**WHAT THE EXERCISE ASKS:** Pick the lines holding the string "none" out of the records and copy them.

**PROVIDED RECORDS:**
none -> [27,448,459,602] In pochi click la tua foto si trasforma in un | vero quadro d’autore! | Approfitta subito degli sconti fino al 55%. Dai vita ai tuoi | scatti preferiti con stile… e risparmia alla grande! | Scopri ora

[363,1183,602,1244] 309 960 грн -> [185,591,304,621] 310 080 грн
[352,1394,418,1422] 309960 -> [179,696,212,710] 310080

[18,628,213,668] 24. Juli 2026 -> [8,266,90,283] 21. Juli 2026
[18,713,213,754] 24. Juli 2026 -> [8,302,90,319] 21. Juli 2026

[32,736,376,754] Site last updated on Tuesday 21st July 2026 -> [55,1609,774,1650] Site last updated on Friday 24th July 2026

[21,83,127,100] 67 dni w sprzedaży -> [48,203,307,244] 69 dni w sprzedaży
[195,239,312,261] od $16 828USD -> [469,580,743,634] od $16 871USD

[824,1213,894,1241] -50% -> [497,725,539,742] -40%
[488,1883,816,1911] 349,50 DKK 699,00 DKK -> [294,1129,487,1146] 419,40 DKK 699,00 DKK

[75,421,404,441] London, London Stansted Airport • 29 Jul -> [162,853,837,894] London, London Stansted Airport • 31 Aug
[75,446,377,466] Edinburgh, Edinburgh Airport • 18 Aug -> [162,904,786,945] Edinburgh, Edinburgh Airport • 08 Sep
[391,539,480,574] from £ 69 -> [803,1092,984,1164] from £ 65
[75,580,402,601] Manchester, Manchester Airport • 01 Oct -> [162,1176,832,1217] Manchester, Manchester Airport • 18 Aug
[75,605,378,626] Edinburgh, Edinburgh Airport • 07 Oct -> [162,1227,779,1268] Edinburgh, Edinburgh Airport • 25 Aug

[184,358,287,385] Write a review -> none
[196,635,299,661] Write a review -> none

**WRITTEN ANSWER:**
none -> [27,448,459,602] In pochi click la tua foto si trasforma in un | vero quadro d’autore! | Approfitta subito degli sconti fino al 55%. Dai vita ai tuoi | scatti preferiti con stile… e risparmia alla grande! | Scopri ora
[184,358,287,385] Write a review -> none
[196,635,299,661] Write a review -> none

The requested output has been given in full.